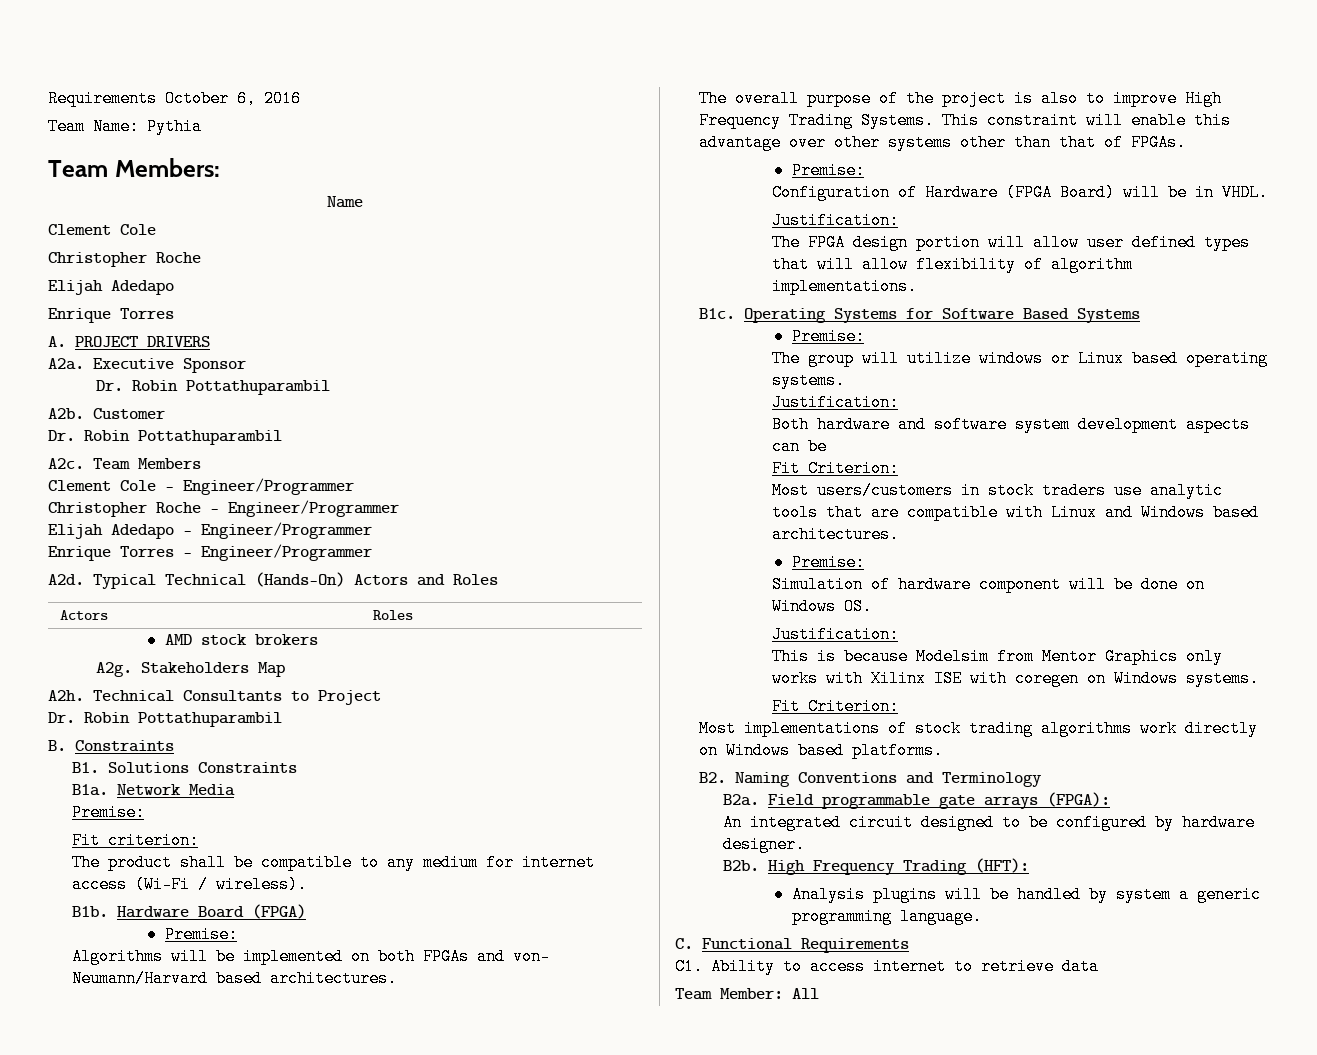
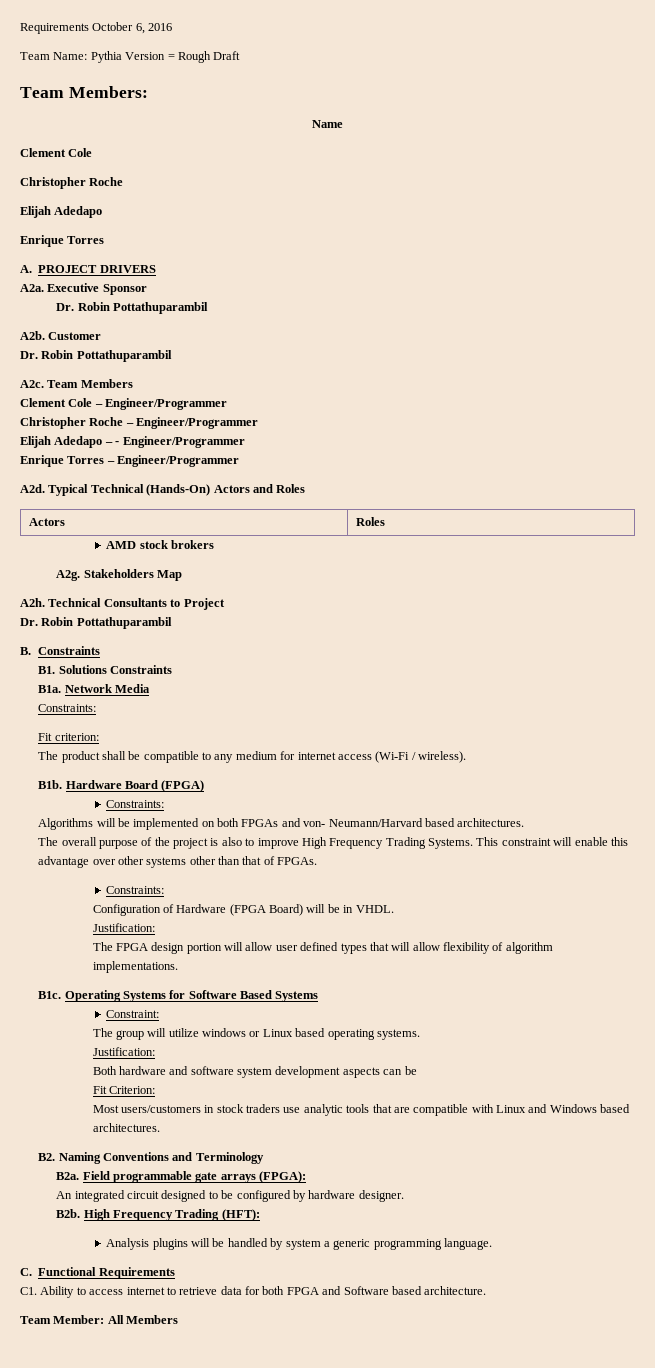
- Team Name: Pythia
+ Team Name: Pythia Version = Rough Draft
- Elijah Adedapo – Engineer/Programmer
+ Elijah Adedapo – - Engineer/Programmer
  B1a. Network Media
- Premise:
+ Constraints:
  B1b. Hardware Board (FPGA)
- Premise:
+ Constraints:
  This constraint will enable this advantage over other systems other than that of FPGAs.
- Premise:
+ Constraints:
  B1c. Operating Systems for Software Based Systems
- Premise:
+ Constraint:
  Most users/customers in stock traders use analytic tools that are compatible with Linux and Windows based architectures.
- Premise:
- Simulation of hardware component will be done on Windows OS.
- Justification:
- This is because Modelsim from Mentor Graphics only works with Xilinx ISE with coregen on Windows systems.
- Fit Criterion:
- Most implementations of stock trading algorithms work directly on Windows based platforms.
- C1. Ability to access internet to retrieve data
+ C1. Ability to access internet to retrieve data for both FPGA and Software based architecture.
- Team Member: All
+ Team Member: All Members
※
◆ **Work task**
Copy out each line of the listing that contains the word "data".

◆ **Exercise answer**
- C1. Ability to access internet to retrieve data
+ C1. Ability to access internet to retrieve data for both FPGA and Software based architecture.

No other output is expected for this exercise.